J’étais heureuse de cette embauche à l’Etablissement Régional d’Enseignement Adapté en partie parce que c’était mon premier poste qui se rapprochait le plus d’un emploi dans le milieu du social, mais aussi parce que c’était mon premier contrat stable qui durerait un peu. Un an, ça permettait de s’investir et de mettre en place des projets. J’avais notamment envie de monter un atelier théâtre. Avec des amis, on avait monté une association pour faire du théâtre ensemble et je comptais m’en servir. Mais ça ne s’est pas passé comme je l’imaginais. J’ai réussi à monter des ateliers d’improvisation avec les jeunes, mais l’ambiance de l’établissement m’a beaucoup affectée.

L’EREA était à l’époque dirigé par un directeur en fin de carrière, et démissionnaire car proche de la retraite. Notre équipe d’assistants d’éducation était elle dirigée par une CPE toxique et désorganisée qui gérait mal le travail. Les jeunes étaient difficiles, et le public se rapprochait de celui d’un Institut Thérapeutique Éducatif et Pédagogique avec tout ce que cela implique de problématiques sociales et comportementales. Mes deux années passées là bas furent riches en termes de pratiques professionnelles (c’est là bas que j’ai fait ma première contention au sol), mais aussi malheureusement en termes de difficultés liées à l’environnement dans lequel nous devions travailler.
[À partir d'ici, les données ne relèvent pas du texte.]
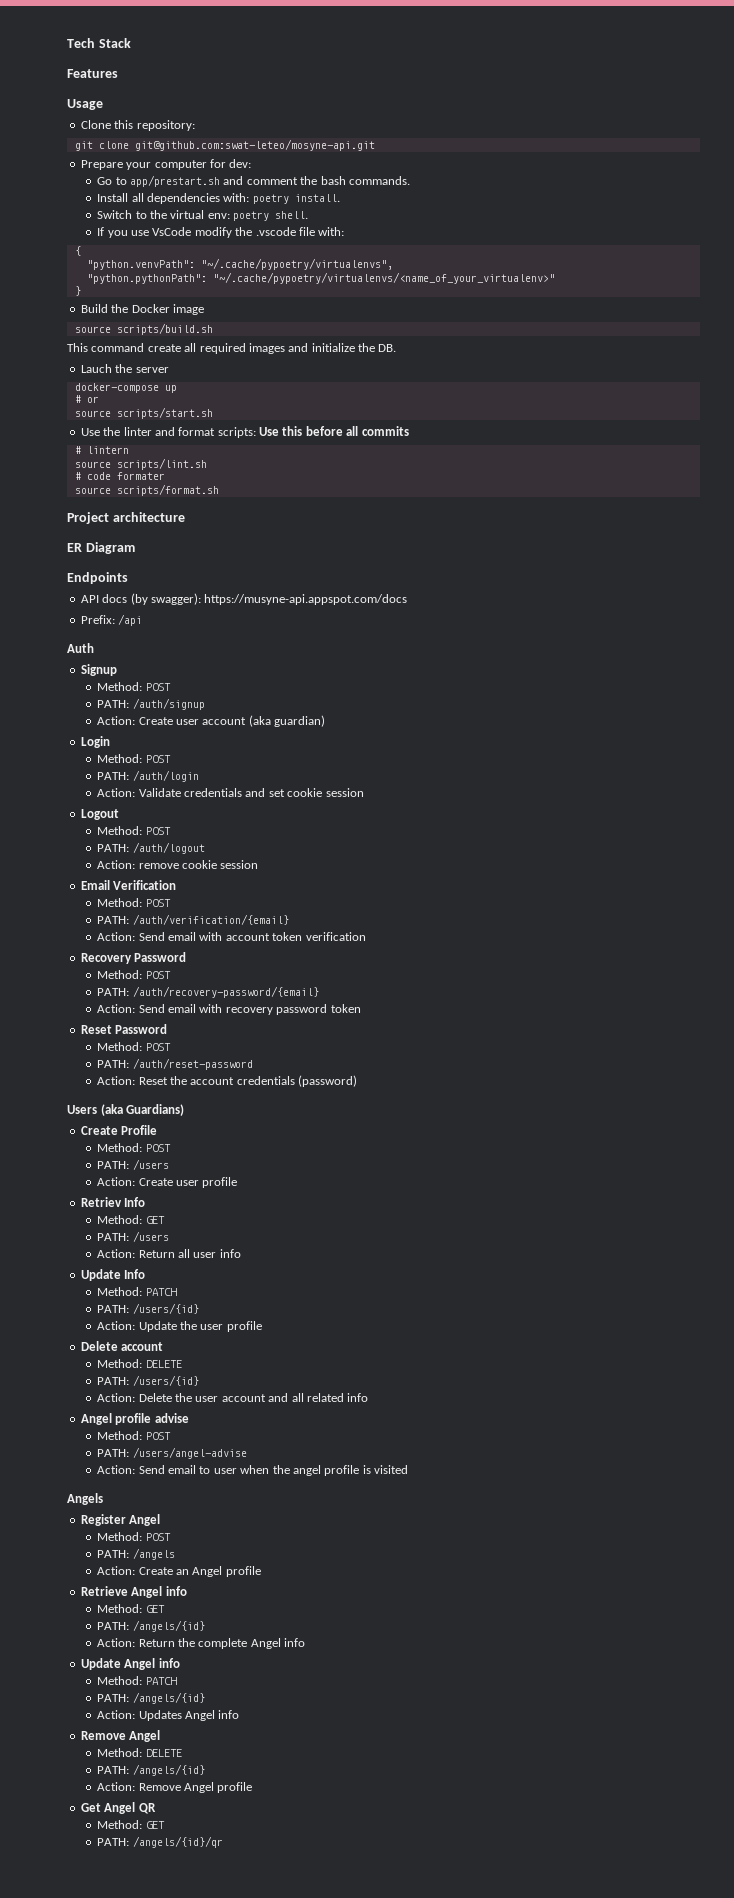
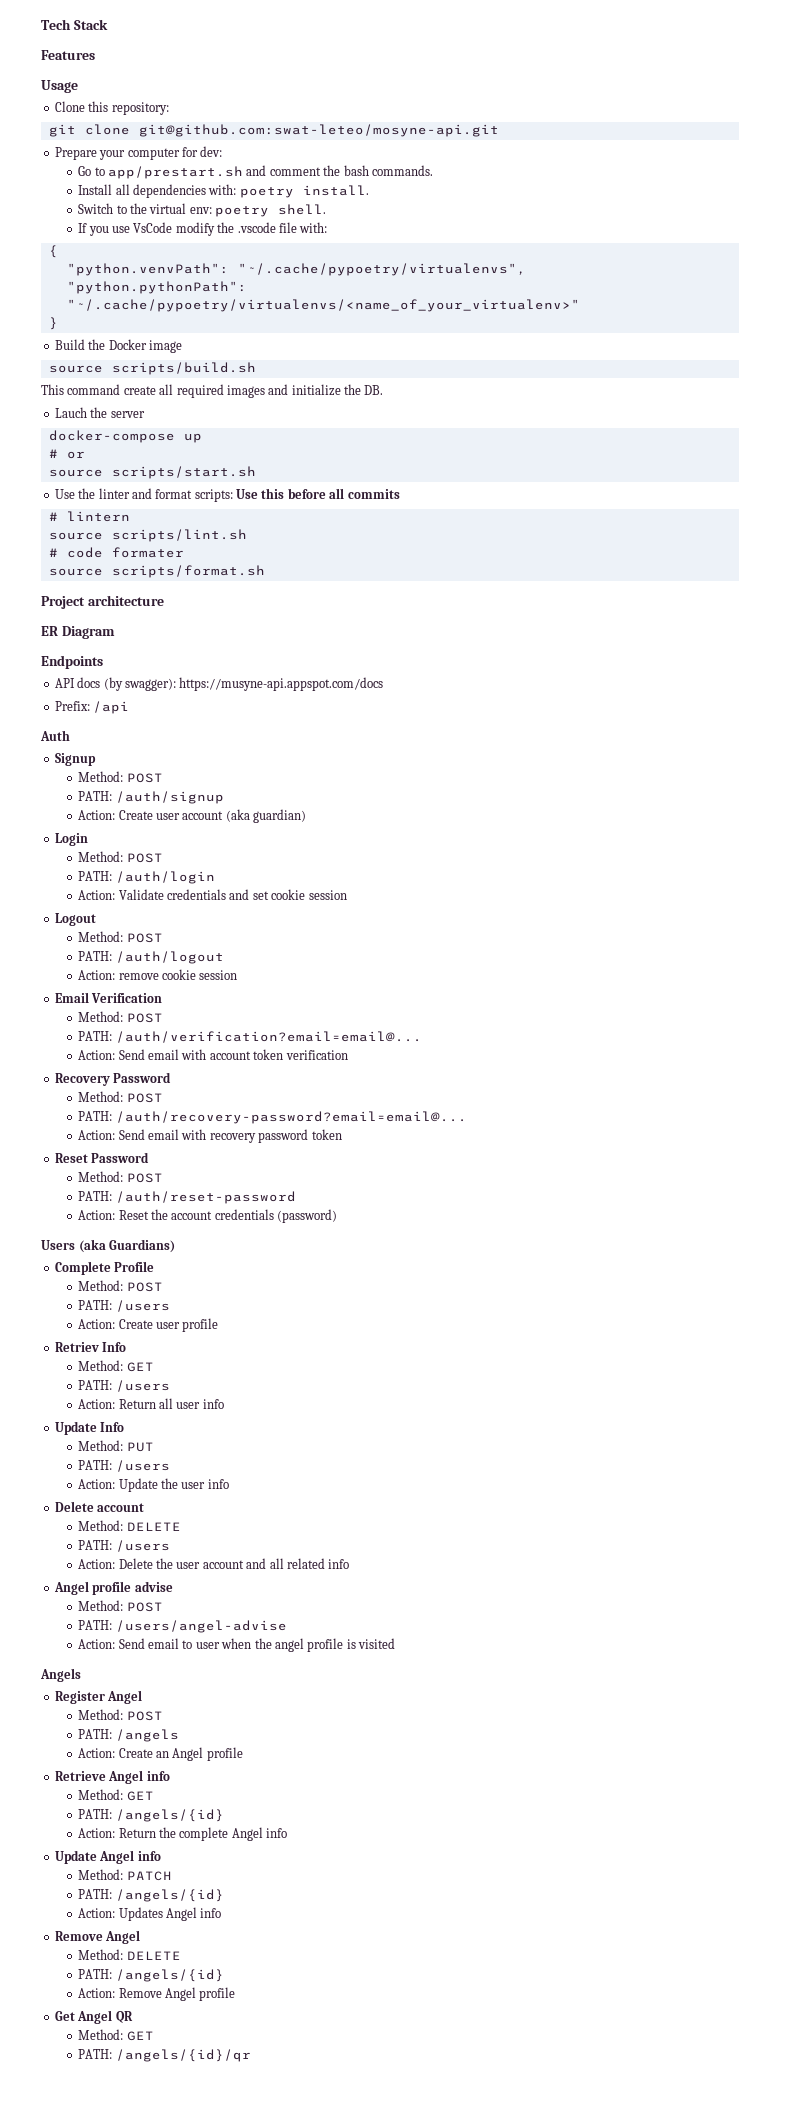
[132,914,289,925] /auth/verification/{email} -> [115,1031,422,1043] /auth/verification?email=email@...
[132,986,319,998] /auth/recovery-password/{email} -> [115,1111,467,1124] /auth/recovery-password?email=email@...
[80,1126,118,1135] Create -> [54,1261,111,1275] Complete
[145,1288,177,1296] [97,1303,199,1314] PATCH // PATH: /users/{id} -> [126,1442,154,1452] [78,1460,170,1472] PUT // PATH: /users
[226,1321,262,1332] profile -> [207,1479,229,1489] info
[132,1375,199,1386] /users/{id} -> [115,1540,170,1552] /users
Les élèves étaient difficiles à accompagner, en grande partie parce que nous n’avions pas de cadre clair à maintenir ni de système de sanctions efficace : nous pouvions seulement écrire des rapports disciplinaires et demander des retenues. Notre CPE fonctionnait beaucoup à l’affect et tenait à ce que toutes les décisions passent par elle. La conséquence était un manque d’autonomie qui était compliqué à gérer au quotidien, et un grand manque de crédibilité envers les élèves qui ne facilitait pas les choses. Je dis que notre cadre fonctionnait beaucoup à l’affect parce qu’elle supportait très mal la remise en question. Et je le découvris à mes dépends, comme une autre collègue, lorsque j’osai porter la parole de mon équipe pour lui dire ce qui n’allait pas. S’en est suivi ce qu’on pourrait nommer comme du harcèlement moral, qui m’a poussée à faire un petit burn out.

Au bout de ces deux années, j’ai quand même demandé un renouvellement de mon contrat. Elle s’est arrangée pour qu’on m’en refuse la signature, et avec le recul je pense que ce n’est pas si mal. J’ai passé au moins un an à m’epuiser émotionnellement au travail, cultivant un sentiment de colère et de révolte permanent. Il fallait que je parte. De ces deux années, à retenir la rencontre d’une fabuleuse équipe composée de véritables war buddies qui devinrent des amis pour la plupart, et la certitude que je ferai mon possible à l’avenir pour ne pas travailler de nouveau dans un environnement aussi difficile.

Je retrouvai rapidement du travail en tant qu’animatrice périscolaire, et une amie monitrice éducatrice me conseilla de tenter de travailler en intérim social pour tenter de me faire un réseau. Pourquoi pas ? Je postulai donc à Medicoop 35 et proposai mes services pour travailler en tant que remplaçante au sein de l’association Essor.